Read this book before Fall of Rome

This novel follows the stories of three different generations of African-American women: Angie, headstrong and beautiful, flees from Tulsa to LA in the early 70s; her mother Mildred, who was always so strict with Angie but who holds onto her own surprising secrets; and Angie's daughter Tamara, who struggles financially through film school. None of them had good relationships with their own mothers. They each in their own way escape through the medium of film. The novel was easy to read and fast-paced. Southgate has obviously done her homework, particularly about the Tulsa riot in 1921 and the 1970s blaxploitation films, but the information is weaved effortlessly into the narrative. The story is believable, the characters memorable, and the writing superb.
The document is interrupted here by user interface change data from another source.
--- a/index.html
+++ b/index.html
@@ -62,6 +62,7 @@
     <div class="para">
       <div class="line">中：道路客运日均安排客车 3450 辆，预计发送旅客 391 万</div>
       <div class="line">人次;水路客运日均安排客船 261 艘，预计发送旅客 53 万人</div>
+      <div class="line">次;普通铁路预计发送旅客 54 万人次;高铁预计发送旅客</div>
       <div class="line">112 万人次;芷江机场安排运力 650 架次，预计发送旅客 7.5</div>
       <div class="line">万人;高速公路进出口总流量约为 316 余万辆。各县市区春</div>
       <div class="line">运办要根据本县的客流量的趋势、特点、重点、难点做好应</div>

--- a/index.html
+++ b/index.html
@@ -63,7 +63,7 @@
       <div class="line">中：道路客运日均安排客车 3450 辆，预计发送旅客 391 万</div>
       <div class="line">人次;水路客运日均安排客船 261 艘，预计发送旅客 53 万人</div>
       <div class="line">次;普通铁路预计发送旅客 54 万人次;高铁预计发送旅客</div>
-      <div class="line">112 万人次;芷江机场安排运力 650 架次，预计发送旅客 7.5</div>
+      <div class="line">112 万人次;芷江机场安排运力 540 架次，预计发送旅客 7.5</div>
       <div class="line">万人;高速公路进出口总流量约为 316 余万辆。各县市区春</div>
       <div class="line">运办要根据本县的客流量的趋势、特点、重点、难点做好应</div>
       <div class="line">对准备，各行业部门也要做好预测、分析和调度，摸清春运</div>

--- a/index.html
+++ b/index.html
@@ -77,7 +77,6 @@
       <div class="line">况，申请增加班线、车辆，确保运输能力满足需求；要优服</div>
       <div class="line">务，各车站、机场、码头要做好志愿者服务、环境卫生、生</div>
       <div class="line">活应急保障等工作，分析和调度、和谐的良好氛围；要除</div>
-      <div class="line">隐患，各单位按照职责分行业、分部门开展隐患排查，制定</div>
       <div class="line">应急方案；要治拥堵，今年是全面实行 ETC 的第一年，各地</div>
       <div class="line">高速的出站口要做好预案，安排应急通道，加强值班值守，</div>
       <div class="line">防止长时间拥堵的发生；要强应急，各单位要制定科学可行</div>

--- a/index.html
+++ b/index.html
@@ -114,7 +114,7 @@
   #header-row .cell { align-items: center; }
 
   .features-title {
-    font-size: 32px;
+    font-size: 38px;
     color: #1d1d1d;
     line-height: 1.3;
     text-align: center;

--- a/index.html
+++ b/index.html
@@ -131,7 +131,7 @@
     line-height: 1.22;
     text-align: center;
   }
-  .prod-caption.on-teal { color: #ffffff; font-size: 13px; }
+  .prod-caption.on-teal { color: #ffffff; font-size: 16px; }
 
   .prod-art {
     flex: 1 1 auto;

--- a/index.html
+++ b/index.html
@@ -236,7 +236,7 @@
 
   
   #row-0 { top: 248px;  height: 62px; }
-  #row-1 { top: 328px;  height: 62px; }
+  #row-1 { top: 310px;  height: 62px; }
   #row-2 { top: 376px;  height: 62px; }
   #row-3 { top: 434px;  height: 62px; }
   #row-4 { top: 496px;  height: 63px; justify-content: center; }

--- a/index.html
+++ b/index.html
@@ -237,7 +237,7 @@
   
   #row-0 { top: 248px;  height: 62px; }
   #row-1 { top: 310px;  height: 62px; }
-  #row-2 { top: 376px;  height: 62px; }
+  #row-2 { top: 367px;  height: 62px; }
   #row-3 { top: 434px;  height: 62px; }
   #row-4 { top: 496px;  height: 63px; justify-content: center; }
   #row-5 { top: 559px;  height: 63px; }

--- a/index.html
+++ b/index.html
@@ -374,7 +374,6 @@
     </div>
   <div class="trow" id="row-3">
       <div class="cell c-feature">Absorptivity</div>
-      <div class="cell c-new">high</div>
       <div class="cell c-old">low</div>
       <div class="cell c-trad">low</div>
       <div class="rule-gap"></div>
Unlike other reviewers, I do not think she is trying to cover too much in one book and I certainly cannot understand how anyone would find this book boring or too slow. Perhaps my opinion will change after reading her first novel. If you haven't read Southgate before, start with this one.

Voted Best Fiction 2005

I was deeply moved by this story centered around three generations of women, all connected by blood and their love of movies. Angela leaves home at a young age to pursue a movie career that never really happens. Her daughter Tamara also has a love for film and attends film school. Tamara films everything around her. Tamara doesn't know her family or her father. She is left confused as to why Angela never answers her questions about where she comes from or just who her father is. The only family Tamara has ever known is her mother and her lover Sheila. When Angela's mother Mildred becomes ill, she returns home with Tamara. Tamara meets her mother's family for the first time. When Mildred recalls the stories from the past Tamara catches it on film. Through her Grandmother, family secrets and tragedy are exposed. This was a very engaging and satisfying read. The characters were well defined and I was easily able to connect with them. I highly recommend this novel. A wonderful story of family. Reviewed by Dawnny Mahogany Media Review Albany, N.Y.